Александр Драгомирецкий, отпрыск добропорядочного печерского лекаря, чувствовал себя после фронта в тылу как у Христа за пазухой и жил в свое удовольствие.

Но митрополит Шептицкий не обратил внимание ни на пьяного офицера, ни на роскошный автомобиль; он прошел мимо машины и направился к карете, в которой приехал. Монахини бросились открывать ему дверцу и поднимать ногу на ступеньку.

А поручик Драгомирецкий, восстановив равновесие, добыл из кармана небольшую табакерку. Захватив щепотку белого порощка, он одним духом втянул половину этой щепотки в одну ноздрю, а вторую половину – в другую.

– Прошу, угощайтесь милорд! – предложил он штабс–капитану.
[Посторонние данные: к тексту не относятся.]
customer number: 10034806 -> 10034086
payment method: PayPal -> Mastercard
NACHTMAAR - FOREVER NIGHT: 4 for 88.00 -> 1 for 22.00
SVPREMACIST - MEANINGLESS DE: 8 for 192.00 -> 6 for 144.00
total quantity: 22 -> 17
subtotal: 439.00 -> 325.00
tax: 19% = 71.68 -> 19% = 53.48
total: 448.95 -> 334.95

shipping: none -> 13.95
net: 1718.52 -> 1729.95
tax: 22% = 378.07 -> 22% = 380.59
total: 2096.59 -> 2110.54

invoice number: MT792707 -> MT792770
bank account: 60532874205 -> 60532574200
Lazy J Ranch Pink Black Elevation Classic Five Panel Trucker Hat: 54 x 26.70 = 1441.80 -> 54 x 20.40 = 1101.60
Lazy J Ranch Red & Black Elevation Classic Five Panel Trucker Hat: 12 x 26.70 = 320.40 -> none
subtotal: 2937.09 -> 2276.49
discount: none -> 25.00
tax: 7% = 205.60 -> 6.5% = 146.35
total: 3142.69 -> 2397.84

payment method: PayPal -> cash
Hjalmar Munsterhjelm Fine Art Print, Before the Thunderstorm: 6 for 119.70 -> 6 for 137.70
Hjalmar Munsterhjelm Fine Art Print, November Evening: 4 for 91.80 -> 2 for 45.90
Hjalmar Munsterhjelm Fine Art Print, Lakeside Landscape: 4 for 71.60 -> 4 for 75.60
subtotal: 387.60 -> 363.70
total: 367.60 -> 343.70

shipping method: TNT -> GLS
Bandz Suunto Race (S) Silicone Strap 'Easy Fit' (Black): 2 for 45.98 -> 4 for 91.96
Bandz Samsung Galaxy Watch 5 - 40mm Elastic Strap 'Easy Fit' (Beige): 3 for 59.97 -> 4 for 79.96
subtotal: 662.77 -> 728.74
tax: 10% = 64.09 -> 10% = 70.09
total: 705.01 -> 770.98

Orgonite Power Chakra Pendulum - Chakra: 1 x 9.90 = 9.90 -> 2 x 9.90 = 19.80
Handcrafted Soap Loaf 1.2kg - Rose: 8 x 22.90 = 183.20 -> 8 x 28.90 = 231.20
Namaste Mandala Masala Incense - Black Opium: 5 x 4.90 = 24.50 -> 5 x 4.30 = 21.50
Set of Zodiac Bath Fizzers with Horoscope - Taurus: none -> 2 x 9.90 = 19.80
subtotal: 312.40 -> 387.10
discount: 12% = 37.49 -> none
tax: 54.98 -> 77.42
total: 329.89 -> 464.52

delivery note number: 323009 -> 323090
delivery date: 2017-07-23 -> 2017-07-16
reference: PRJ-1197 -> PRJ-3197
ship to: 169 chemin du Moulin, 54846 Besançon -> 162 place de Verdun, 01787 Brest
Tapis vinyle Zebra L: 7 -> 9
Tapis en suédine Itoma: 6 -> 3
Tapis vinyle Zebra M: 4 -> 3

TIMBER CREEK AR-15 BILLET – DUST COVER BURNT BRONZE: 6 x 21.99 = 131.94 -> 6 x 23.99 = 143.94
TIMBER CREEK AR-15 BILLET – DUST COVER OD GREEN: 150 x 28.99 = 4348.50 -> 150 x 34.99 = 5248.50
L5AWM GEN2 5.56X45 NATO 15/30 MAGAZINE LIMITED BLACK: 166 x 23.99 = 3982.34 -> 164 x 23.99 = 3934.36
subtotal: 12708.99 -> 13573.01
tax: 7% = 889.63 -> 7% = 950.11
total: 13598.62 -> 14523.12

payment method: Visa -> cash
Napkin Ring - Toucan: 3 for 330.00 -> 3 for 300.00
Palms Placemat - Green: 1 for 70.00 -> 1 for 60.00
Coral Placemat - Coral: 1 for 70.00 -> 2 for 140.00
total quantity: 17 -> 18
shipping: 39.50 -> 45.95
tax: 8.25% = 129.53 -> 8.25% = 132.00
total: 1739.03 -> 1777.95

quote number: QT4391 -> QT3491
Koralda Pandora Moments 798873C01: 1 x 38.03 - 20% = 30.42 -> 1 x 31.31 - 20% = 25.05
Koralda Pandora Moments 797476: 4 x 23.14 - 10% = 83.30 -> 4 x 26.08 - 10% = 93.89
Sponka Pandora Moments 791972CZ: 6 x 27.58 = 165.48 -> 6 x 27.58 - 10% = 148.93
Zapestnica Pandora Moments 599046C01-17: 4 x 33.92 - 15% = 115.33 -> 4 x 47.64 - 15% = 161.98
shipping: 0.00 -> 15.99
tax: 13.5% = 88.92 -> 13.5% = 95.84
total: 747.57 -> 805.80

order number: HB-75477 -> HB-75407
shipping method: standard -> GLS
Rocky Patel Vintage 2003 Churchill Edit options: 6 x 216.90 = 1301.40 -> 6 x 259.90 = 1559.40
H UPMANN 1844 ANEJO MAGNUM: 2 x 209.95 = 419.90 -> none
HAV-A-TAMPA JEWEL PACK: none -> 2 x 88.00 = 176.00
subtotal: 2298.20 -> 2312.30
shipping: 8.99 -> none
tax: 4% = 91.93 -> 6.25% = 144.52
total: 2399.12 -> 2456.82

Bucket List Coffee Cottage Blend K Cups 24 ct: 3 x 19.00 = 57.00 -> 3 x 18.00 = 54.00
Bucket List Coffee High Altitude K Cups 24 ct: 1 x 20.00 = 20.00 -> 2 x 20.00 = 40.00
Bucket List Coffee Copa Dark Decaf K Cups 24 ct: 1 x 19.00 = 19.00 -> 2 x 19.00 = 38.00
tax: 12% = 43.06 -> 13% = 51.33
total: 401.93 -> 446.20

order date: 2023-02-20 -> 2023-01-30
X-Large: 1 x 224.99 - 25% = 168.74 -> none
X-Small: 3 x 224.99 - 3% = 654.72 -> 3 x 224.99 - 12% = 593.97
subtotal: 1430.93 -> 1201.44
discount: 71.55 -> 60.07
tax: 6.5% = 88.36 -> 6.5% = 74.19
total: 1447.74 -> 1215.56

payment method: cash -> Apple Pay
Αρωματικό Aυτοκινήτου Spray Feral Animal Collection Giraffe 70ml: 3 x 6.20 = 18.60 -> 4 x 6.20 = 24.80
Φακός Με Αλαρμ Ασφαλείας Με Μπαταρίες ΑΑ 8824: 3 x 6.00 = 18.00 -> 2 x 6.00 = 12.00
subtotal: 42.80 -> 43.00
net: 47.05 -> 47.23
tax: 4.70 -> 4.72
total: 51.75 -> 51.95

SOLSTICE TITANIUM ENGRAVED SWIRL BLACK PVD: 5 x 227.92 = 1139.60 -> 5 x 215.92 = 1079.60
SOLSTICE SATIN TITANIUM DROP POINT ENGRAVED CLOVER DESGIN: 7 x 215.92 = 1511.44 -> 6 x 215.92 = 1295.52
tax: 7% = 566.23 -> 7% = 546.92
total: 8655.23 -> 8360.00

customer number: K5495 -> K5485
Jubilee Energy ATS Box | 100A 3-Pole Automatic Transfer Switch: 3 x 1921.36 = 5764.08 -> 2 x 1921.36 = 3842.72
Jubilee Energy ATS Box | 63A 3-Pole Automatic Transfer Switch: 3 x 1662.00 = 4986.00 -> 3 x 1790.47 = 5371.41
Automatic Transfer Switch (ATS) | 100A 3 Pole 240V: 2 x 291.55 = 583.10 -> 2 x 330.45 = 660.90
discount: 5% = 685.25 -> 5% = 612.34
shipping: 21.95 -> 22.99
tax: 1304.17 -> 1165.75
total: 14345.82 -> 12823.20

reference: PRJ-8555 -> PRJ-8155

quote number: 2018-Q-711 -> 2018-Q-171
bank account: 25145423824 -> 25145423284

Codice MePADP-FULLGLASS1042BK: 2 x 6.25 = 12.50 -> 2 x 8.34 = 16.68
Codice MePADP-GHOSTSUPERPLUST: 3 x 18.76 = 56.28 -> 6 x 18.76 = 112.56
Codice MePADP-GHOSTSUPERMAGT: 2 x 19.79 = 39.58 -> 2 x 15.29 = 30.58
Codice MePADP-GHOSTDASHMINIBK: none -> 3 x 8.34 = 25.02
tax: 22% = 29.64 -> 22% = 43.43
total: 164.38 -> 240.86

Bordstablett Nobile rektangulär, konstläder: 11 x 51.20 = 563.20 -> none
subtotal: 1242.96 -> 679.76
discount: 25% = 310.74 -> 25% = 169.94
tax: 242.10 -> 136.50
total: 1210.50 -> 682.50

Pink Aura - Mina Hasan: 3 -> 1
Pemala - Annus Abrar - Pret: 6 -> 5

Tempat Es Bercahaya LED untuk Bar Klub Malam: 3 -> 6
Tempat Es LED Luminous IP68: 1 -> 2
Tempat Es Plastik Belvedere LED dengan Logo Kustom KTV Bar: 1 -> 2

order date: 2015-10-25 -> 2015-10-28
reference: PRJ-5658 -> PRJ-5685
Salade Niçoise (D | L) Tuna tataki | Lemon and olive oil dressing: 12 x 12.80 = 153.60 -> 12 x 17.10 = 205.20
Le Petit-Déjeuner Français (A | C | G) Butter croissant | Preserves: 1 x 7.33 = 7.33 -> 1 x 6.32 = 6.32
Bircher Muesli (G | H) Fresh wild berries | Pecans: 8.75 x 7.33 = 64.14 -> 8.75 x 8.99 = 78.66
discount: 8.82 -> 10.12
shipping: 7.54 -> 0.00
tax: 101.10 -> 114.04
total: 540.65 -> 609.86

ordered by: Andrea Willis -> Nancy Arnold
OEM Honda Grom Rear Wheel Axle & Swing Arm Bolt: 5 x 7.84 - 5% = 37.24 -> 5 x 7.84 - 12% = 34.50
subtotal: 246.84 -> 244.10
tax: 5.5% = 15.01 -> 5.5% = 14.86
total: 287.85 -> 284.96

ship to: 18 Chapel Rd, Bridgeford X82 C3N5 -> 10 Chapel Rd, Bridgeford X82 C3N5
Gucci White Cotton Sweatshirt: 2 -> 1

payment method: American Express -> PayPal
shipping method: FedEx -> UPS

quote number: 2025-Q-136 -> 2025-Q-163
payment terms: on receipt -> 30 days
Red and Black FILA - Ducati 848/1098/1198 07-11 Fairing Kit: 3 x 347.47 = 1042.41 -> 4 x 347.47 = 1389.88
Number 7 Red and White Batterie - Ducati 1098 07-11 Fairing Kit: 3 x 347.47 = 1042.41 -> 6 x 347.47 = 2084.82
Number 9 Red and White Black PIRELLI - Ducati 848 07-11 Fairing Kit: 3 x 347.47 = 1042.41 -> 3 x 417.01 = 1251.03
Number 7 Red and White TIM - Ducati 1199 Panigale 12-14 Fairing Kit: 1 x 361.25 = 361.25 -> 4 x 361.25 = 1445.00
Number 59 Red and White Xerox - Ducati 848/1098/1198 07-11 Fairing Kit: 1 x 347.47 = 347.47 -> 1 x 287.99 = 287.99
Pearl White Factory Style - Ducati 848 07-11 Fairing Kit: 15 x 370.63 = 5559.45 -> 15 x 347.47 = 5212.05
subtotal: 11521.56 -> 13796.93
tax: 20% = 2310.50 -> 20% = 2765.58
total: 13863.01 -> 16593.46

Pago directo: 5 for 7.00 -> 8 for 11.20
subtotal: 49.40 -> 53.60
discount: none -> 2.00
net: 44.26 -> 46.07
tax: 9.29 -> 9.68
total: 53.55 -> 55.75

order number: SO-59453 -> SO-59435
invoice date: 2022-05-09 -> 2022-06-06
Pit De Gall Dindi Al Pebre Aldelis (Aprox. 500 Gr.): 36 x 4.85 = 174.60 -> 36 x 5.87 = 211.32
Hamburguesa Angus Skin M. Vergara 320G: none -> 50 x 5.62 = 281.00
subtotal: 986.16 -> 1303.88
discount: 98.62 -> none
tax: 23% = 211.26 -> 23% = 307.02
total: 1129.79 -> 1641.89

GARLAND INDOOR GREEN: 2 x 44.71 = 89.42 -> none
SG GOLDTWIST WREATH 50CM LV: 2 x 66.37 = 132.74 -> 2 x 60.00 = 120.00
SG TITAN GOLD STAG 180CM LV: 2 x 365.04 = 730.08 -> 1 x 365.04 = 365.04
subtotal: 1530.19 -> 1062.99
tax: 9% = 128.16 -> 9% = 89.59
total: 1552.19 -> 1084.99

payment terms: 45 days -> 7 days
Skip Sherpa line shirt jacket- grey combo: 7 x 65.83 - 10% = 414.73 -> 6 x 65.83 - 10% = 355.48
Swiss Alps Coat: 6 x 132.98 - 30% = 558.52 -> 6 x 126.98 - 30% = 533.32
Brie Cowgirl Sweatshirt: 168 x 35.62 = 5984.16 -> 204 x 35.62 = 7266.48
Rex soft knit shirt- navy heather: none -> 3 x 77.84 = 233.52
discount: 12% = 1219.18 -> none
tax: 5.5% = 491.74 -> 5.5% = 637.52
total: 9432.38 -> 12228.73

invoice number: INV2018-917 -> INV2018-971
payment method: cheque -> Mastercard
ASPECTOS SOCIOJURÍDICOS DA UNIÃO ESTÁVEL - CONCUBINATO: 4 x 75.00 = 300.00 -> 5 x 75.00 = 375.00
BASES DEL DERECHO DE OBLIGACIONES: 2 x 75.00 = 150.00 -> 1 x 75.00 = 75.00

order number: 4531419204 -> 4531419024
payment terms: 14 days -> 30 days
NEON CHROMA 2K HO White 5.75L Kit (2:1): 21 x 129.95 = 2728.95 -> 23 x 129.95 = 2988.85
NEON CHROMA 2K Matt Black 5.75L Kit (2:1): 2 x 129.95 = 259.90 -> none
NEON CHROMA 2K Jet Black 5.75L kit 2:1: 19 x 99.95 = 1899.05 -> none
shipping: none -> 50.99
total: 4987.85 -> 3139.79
– Оставь, Алексашка! – сердито огрызнулся Боголепов–Южин.

Поручик Драгомирецкий протянул табакерку Петрову:

– Нюхни.

– Спасибо. Не употребляю.

– Нам больше останется! – Драгомирецкий спрятал табакерку в карман, снова покачнулся и едва не упал, зацепившись ногой за ногу.

Дверца кареты щелкнула, за стеклом показалось на миг лицо митрополита – недоброе, потемневшее от гнева. Он приподнял руку, будто для крестного знамения, чтобы благословить место, которое он покидал. Но не благословил: порывистым жестом он задернул штору на оконце кареты.

– Пшел! – крикнул штабс–капитан Боголепов–Южин. Карета духовного вельможи медленно двинулась. Казаки впереди и позади кареты также тронулись.

Штабс–капитан сел рядом с шофером, поручики – сзади, шофер включил мотор, и автомобиль последовал за каретой. Офицерам для особых поручений при командующем было приказано лично доставить крамольного митрополита–узника на вокзал, лично посадить его в поезд Киев–Петроград и покинуть вокзал после того, как поезд скроется из виду.

Когда авто дернуло на перемене скорости, поручик Драгомирецкий завалился навзничь. В толпе на тротуаре засмеялись. Это взбесило пьяного поручика. Выровнявшись, он погрозил кулаком и загорланил:

– Сепаратисты! Мазепинцы! Украйонцы!.. Ще не вмерла Украина, але вмерты мусыть! Скоро, братики–хохлы, вам обрежем всы!..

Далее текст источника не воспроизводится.